- **Task inputs**:
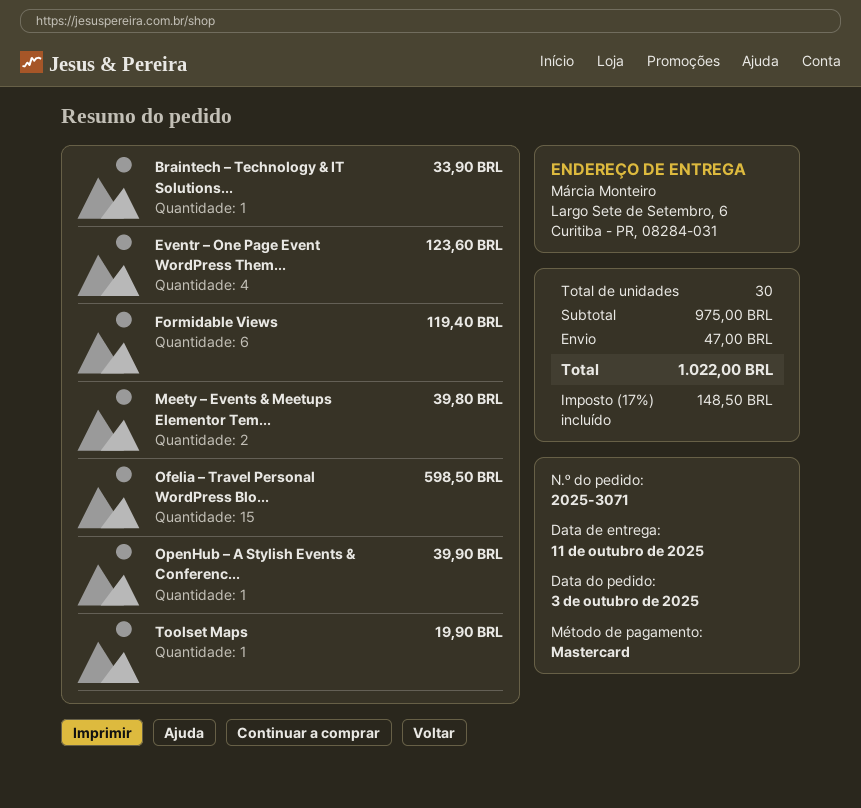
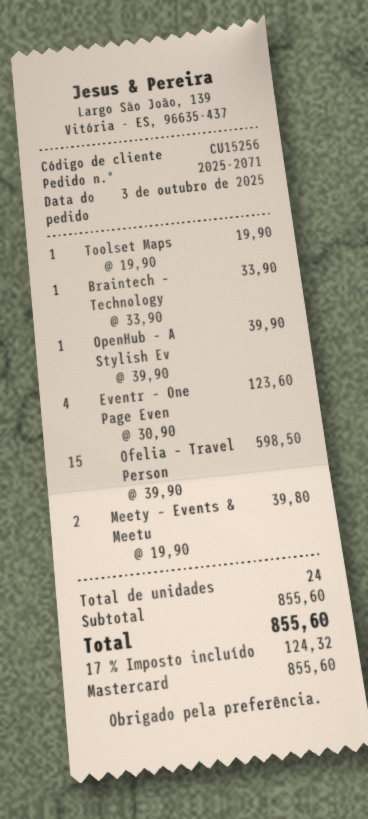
order number: 2025-3071 -> 2025-2071
Formidable Views: 6 for 119.40 -> none
total quantity: 30 -> 24
subtotal: 975.00 -> 855.60
shipping: 47.00 -> none
tax: 17% = 148.50 -> 17% = 124.32
total: 1022.00 -> 855.60

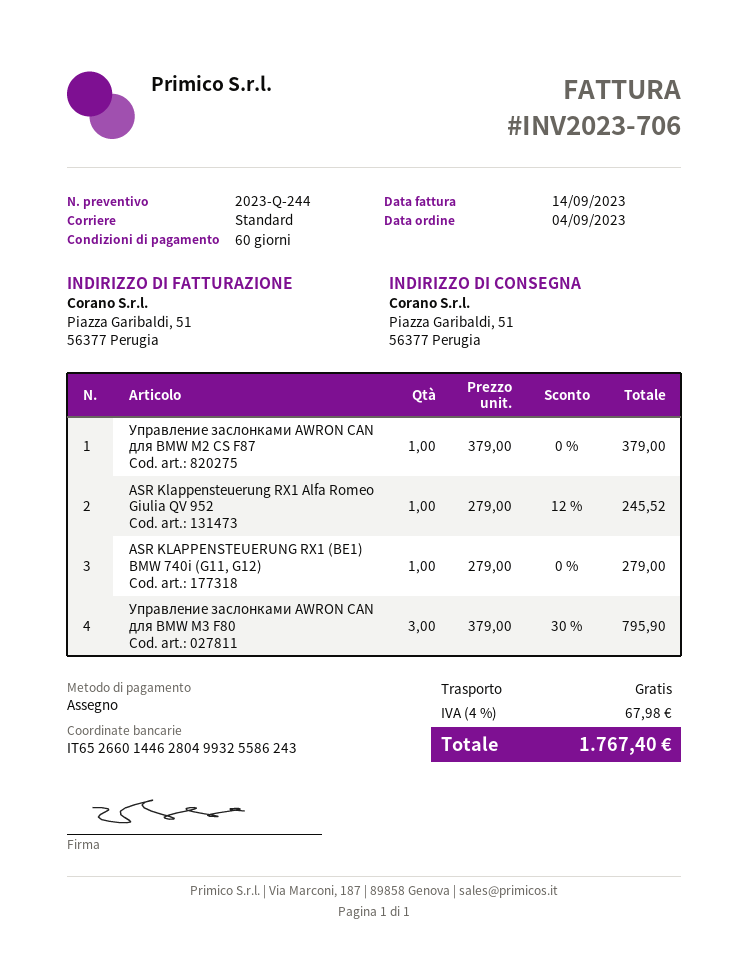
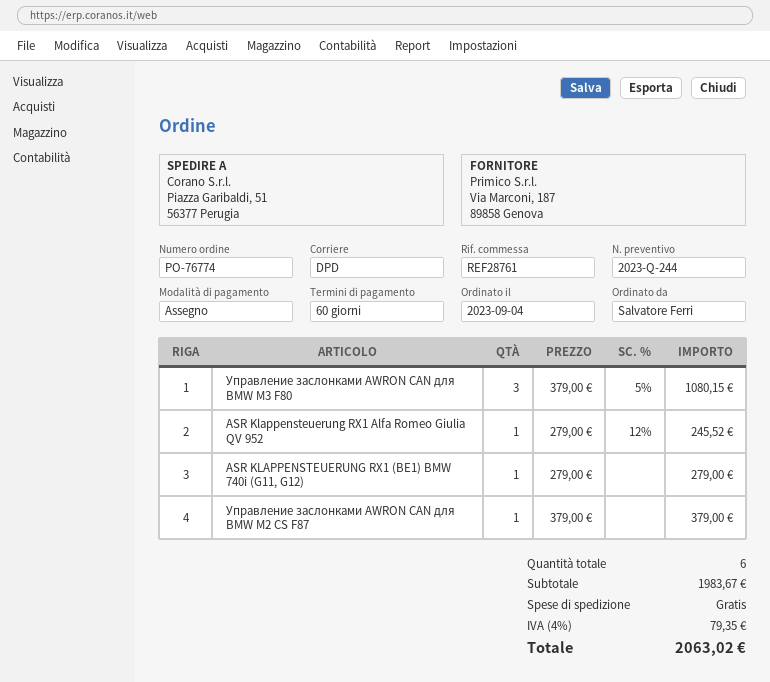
shipping method: standard -> DPD
Управление заслонками AWRON CAN для BMW M3 F80: 3 x 379.00 - 30% = 795.90 -> 3 x 379.00 - 5% = 1080.15
tax: 4% = 67.98 -> 4% = 79.35
total: 1767.40 -> 2063.02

- **Exercise**: Drop the images, then copy the data exactly.

- **Output of the task**:
order number: 2025-3071 -> 2025-2071
Formidable Views: 6 for 119.40 -> none
total quantity: 30 -> 24
subtotal: 975.00 -> 855.60
shipping: 47.00 -> none
tax: 17% = 148.50 -> 17% = 124.32
total: 1022.00 -> 855.60

shipping method: standard -> DPD
Управление заслонками AWRON CAN для BMW M3 F80: 3 x 379.00 - 30% = 795.90 -> 3 x 379.00 - 5% = 1080.15
tax: 4% = 67.98 -> 4% = 79.35
total: 1767.40 -> 2063.02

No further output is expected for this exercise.